The proposed number recognition system (see Fig. 2) includes two main steps: (1) Convolutional Neural Network model (CNN) to obtain image digit features and (2) Long-Short Term Memory (LSTM) Network to recognize the digit sequence. Convolutions for feature extraction have been used formerly in works like Bluche [2] who applied them to predict the states of a Hidden Markov Model. In our system, we get the digits features by predicting the existing digits of the sequence in a CNN model based on the VGG architecture [21]. For that, the target of that model is an array of size 10 which outputs 1 if the number is in the image or 0, otherwise. Note that the CNN model only detect the presence of digits classes in the number sequence, but not their positions.

As the positions of the digits are important to get the number, a LSTM model placed at the output of the CNN model is applied to perform local predictions about positions of existing digits in the number. Moreover, to distinguish two or more consecutive identical digits, we transform each class in two classes. Instead of having class 0 we have class ‘beginning of 0’ (b0) and class ‘end of 0’ (e0), and so on with the rest of the classes. With this type of target, when we present the sequence 22 to the LSTM model, we get the output ‘b2e2b2e2’. We use also and extra class which correspond to the ‘blank’ class, which is similar to Graves et al. uses [8]. Figure 2 shows the general model architecture of our system.

The CNN model is a simpler version of the VGG architecture and aims to predict just if a digit is present or not in the number. This model was trained in an incremental process where the number of classes were increased slowly. The training process of the CNN model had 10 phases:

1.
In the first phase, the inputs had a variable length between 1 and 10. Moreover, each input only contains random patterns from one class.
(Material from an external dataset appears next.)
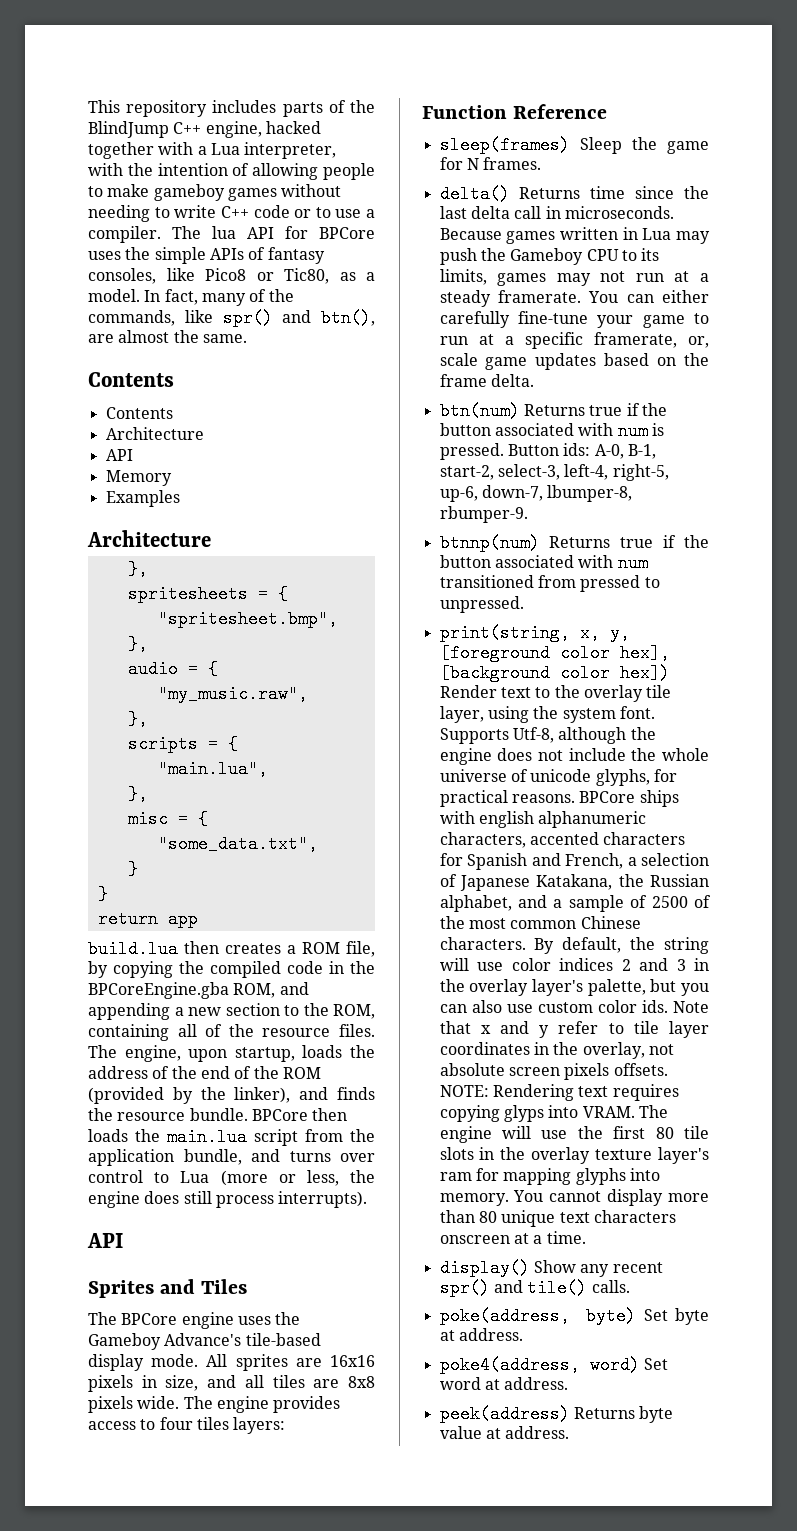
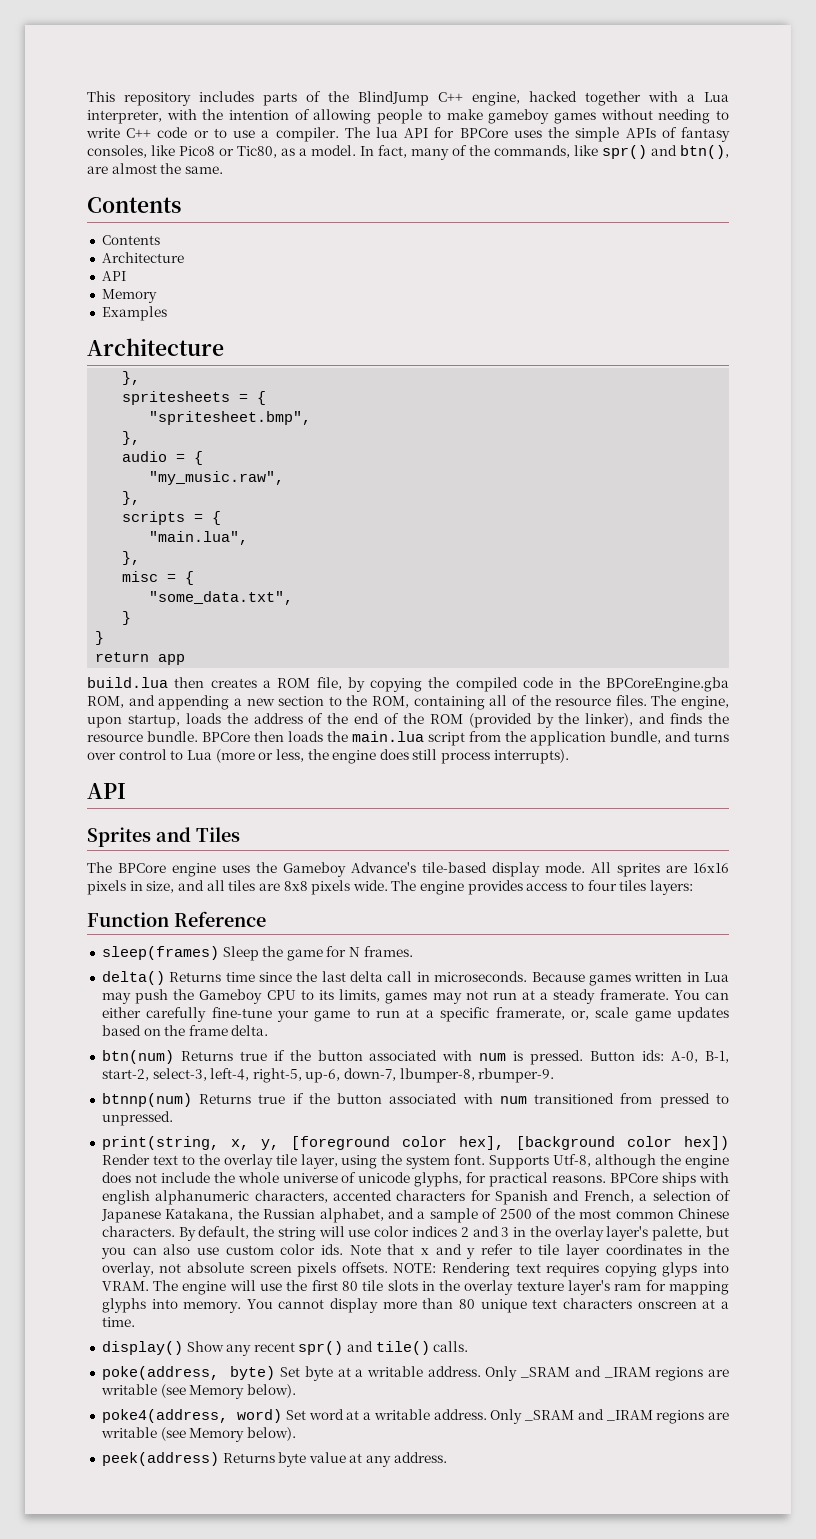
[458,1328,523,1341] address. -> [355,1366,729,1381] [100,1384,296,1399] a writable address. Only _SRAM and _IRAM regions are writable (see Memory below).
[504,1377,569,1390] address. -> [363,1409,729,1424] [100,1427,296,1442] a writable address. Only _SRAM and _IRAM regions are writable (see Memory below).
(501, 1433) none -> [366,1455,392,1467] any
This first phase ended when the training error was lower than 1%.
2.
In the second phase, the process was the same, but random patterns were chosen between 1 or 2 different classes.
3.
We repeat this incremental process until the last phase, where all the classes could be present in the numbers.

Table 1 shows examples of the CNN model inputs. As it is shown in Fig. 3, the final CNN model is composed by three groups of two convolution layers followed by a sub sampling (in particular max-pooling) layer, and two dense layers. In the first dense layer we used a dropout [20] of 60%. All the convolutions layers have a stride of \(3\times 3\) (which is equivalent to have a stride of \(5\times 5\) due to there are two consecutive convolution layers) and zero-padding. Also, all the neurons have ReLU [13] as activation function.

By the other hand, the inputs of the LSTM model come from a sliding window over the original image merged with the last convolutional layer of the CNN model. We chose the last convolutional layer, instead of the last dense layer, because we are interested in the local information obtained from the convolutions. To build the LSTM inputs, we scored each image and reshape the obtained \(64\times 3\times 35\) tensors in a \(192\times 35\) vector. In the next step, we merge the convolutions with the original image, joining each column of the image (28 values) with its corresponding columns of the convolution layers (192), obtaining 220 values. Finally, each input sample for the LSTM training process is composed of a sliding window of 16 columns, and so of \(220\,\times \,16\) values.

The LSTM model that we built has two LSTM layers and a dense layer as it is shown at the bottom of Fig. 2. For each input tensor, the output is a new tensor of \(1\times 21\). As the original image has a width of 280, we append the 280 outputs to get the output sequence of ‘beginnings’ and ‘ends’. The final step is to convert the ‘beginning-end’ label sequence in the final digit sequence. Note that, the final softmax output give us different possibilities for each class, and we need only one. So, we select the combination that maximize the sum of the selected classes, taking into account two rules:

1.
If there is a ‘beginning’ of a number it is necessary to have an ‘end’ of the same number.
2.
The ‘blank’ can be applied only after an ‘end’.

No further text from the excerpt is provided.